Abstract

To investigate the utility of an individualized chemo/immunotherapy regimen of intravesical therapy based on the results of an assessment of in vitro cytotoxicity. Intravesical adjuvant chemo/immunotherapy was given to 47 patients based on the results of in vitro cytotoxicity assay of the responses of cultured autologous tumour cells to various cytotoxic drugs (mitomycin-C, doxorubicin and cisplatin) and immunomodulating agents (bacillus Calmette-Guérin, BCG and interferon-alpha2b). Intravesical therapy was given as single- or double-drug regimens according to the assay results: 16 (34%) patients showed cytotoxicity to a single drug and 31 (66%) showed maximum cytotoxicity to a combination of immunomodulators and cytotoxic agents. The efficacy of treatment in terms of tumour-free survival and recurrence rate was compared with 40 patients receiving intravesical BCG according to International Protocol (control group).

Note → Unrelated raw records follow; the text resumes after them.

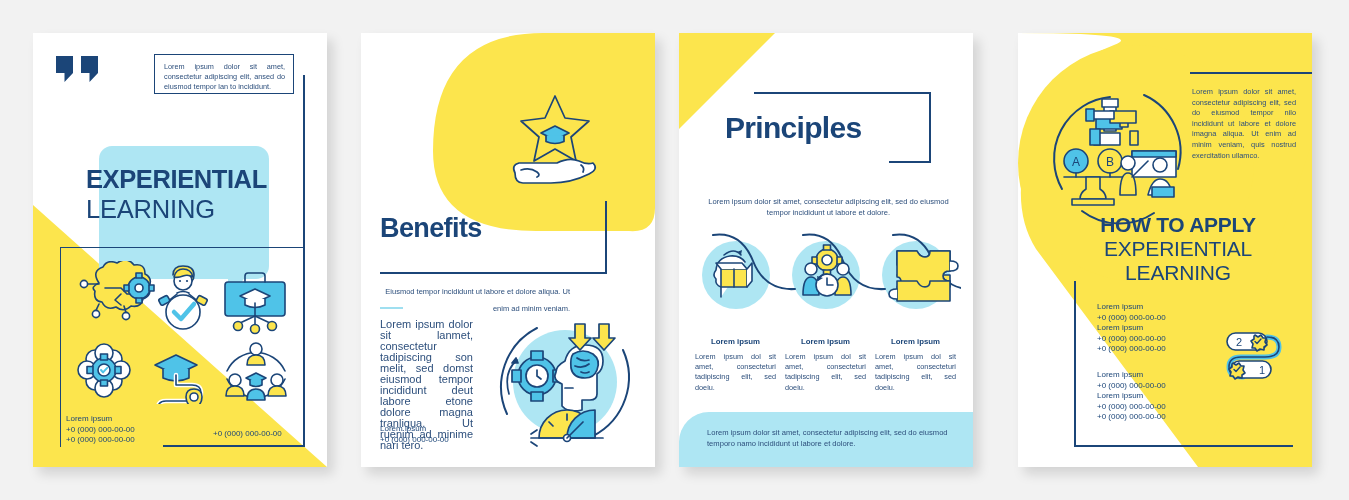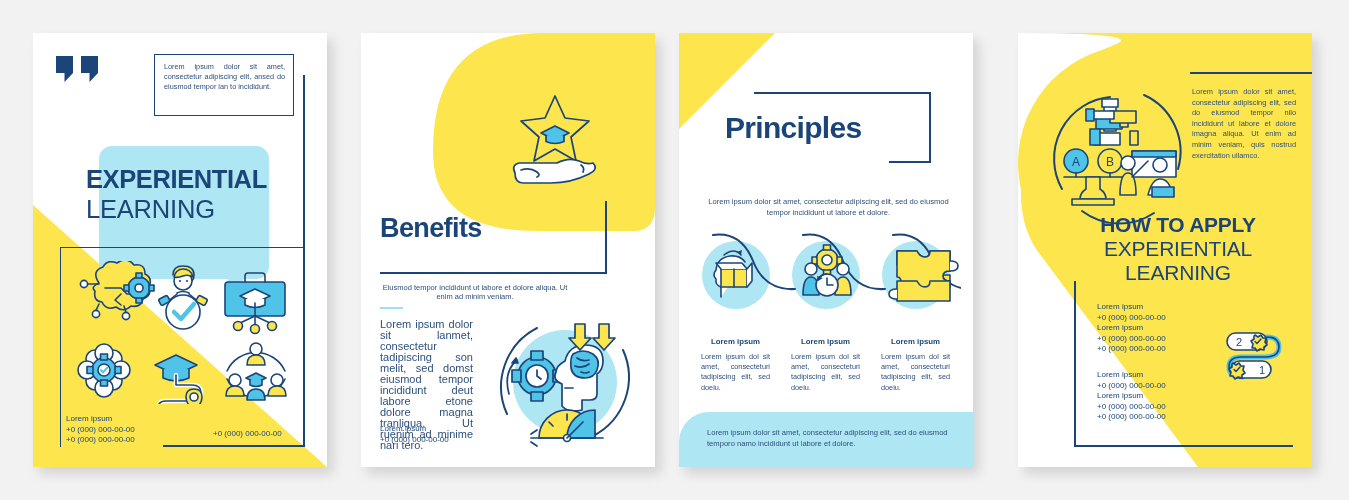--- a/index.html
+++ b/index.html
@@ -31,7 +31,7 @@
   
   #p1-quote{position:absolute;left:22px;top:22px;width:46px;height:28px;}
   #p1-topbox{
-    position:absolute;left:121px;top:21px;width:140px;height:62px;
+    position:absolute;left:121px;top:21px;width:140px;height:40px;
     border:1.6px solid #1b4578;box-sizing:border-box;
     padding:7px 8px 0 9px;
   }

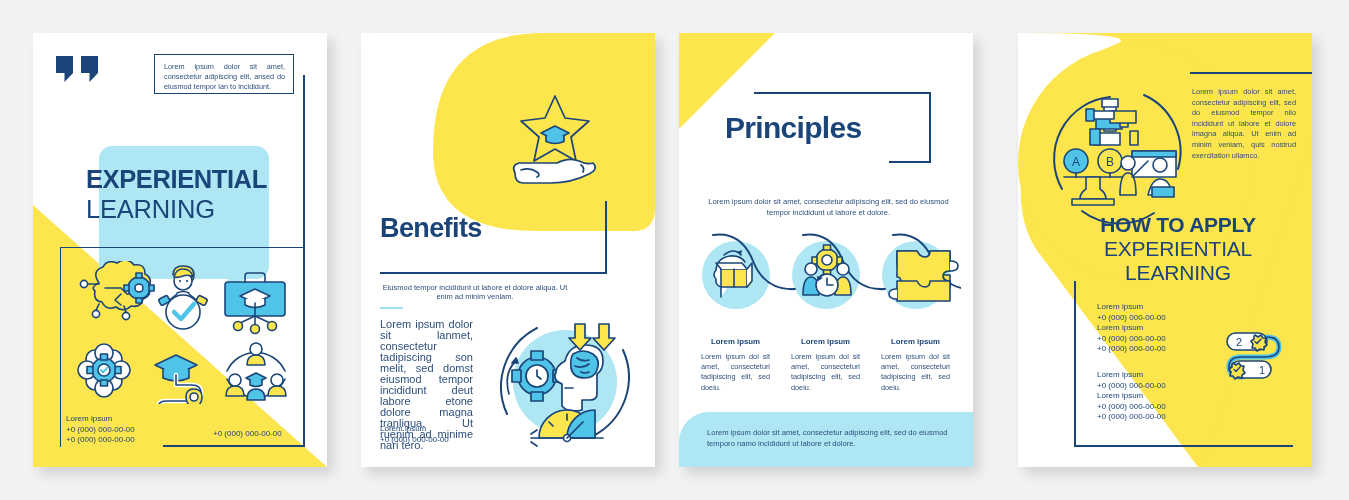--- a/index.html
+++ b/index.html
@@ -75,7 +75,7 @@
   #p2-frame-r{position:absolute;left:244px;top:168px;width:1.8px;height:72px;background:#1b4578;}
   #p2-frame-b{position:absolute;left:19px;top:239px;width:227px;height:1.8px;background:#1b4578;}
   #p2-lead{position:absolute;left:19px;top:250px;width:190px;}
-  #p2-lead .body-text{font-size:7.5px;line-height:9px;text-align:center;}
+  #p2-lead .body-text{font-size:7.5px;line-height:17px;text-align:right;}
   #p2-dash{position:absolute;left:19px;top:274px;width:23px;height:2.4px;background:#9fdff0;}
   #p2-text2{position:absolute;left:19px;top:286px;width:93px;}
   #p2-text2 .body-text{font-size:11px;line-height:11px;}

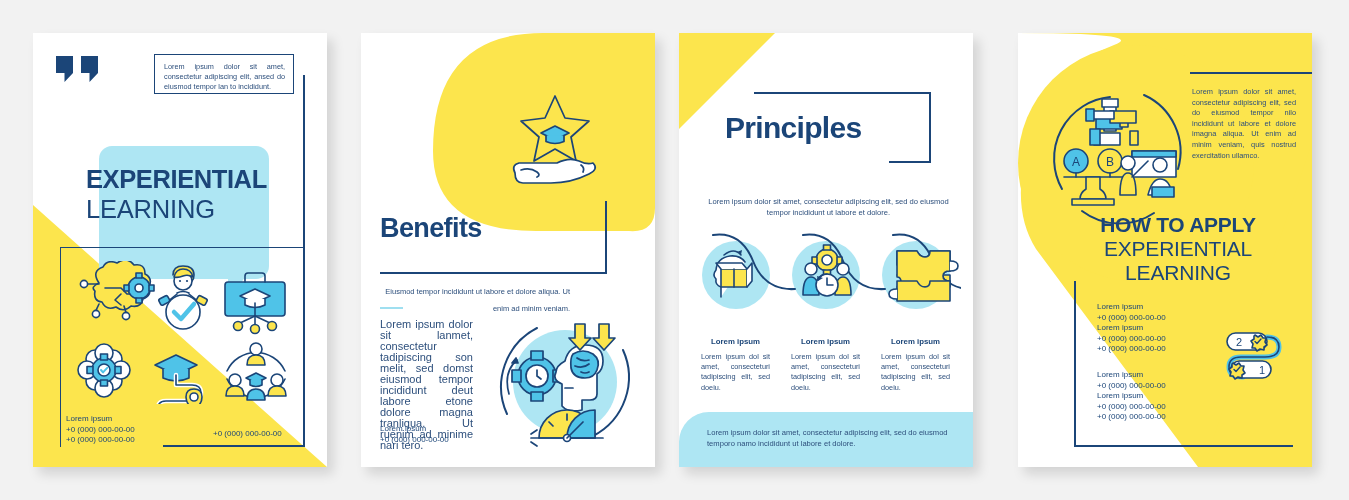--- a/index.html
+++ b/index.html
@@ -96,7 +96,7 @@
   #p3-cols{position:absolute;left:16px;top:304px;width:262px;display:flex;gap:9px;}
   .p3-col{width:81px;}
   .p3-col h4{margin:0 0 6px 0;font-size:7.8px;font-weight:bold;color:#1b4578;text-align:center;}
-  .p3-col p{margin:6px;font-size:7.3px;line-height:10.2px;color:#2d4f7c;text-align:justify;}
+  .p3-col p{margin:0;font-size:7.3px;line-height:10.2px;color:#2d4f7c;text-align:justify;}
   #p3-banner{
     position:absolute;left:0px;top:379px;width:294px;height:55px;
     background:#aee6f3;border-top-left-radius:30px;

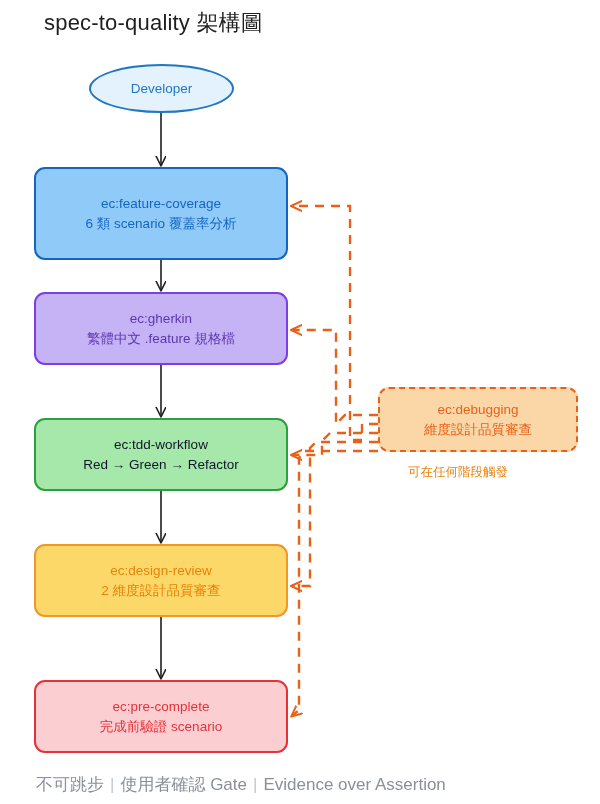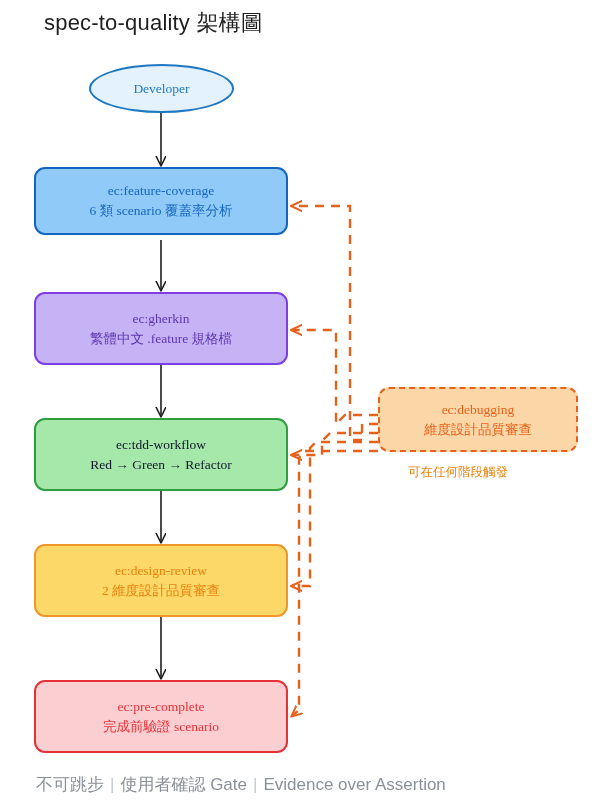--- a/index.html
+++ b/index.html
@@ -46,7 +46,6 @@
     text-align: center;
     line-height: 1.45;
     font-size: 13.5px;
-    font-family: Liberation Serif, serif;
   }
   .node .l1, .node .l2 { display: block; white-space: nowrap; }
   .node-rect {

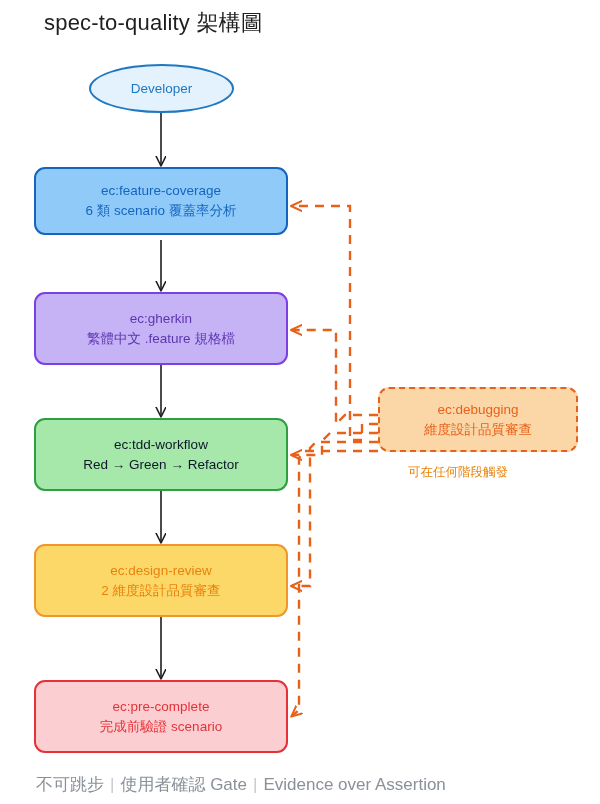--- a/index.html
+++ b/index.html
@@ -134,7 +134,7 @@
     <span class="l1">Developer</span>
   </div>
 
-  <div class="node node-rect" style="left:34px; top:167px; width:254px; height:68px;
+  <div class="node node-rect" style="left:34px; top:167px; width:254px; height:93px;
               background:#90caf9; border-color:#1565c0; color:#1565c0;">
     <span class="l1">ec:feature-coverage</span>
     <span class="l2">6 類 scenario 覆蓋率分析</span>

In the in vitro assay group, seven patients (15%) had tumour recurrence, compared to 15 (38%) in the control group (P = 0.02). In the in vitro group, one of 16 patients on a single drug and six on the double-drug regimen had a recurrence. The patients given BCG with cytotoxic drugs had no recurrences, but 29% of patients given interferon-alpha2b combinations had recurrences. Kaplan-Meier analysis showed a longer recurrence-free survival in the in vitro group (75%) than in the control group (49%) at 48 months of follow-up. Intravesical therapy based on an in vitro cytotoxicity assay is an attempt to give individualized therapy, and to increase tumour-free survival in these patients, with no side-effects. Recurrences in seven patients in the in vitro group might be due to a defective host immune response, or to expansion of a subclone of tumour cells resistant to all treatment.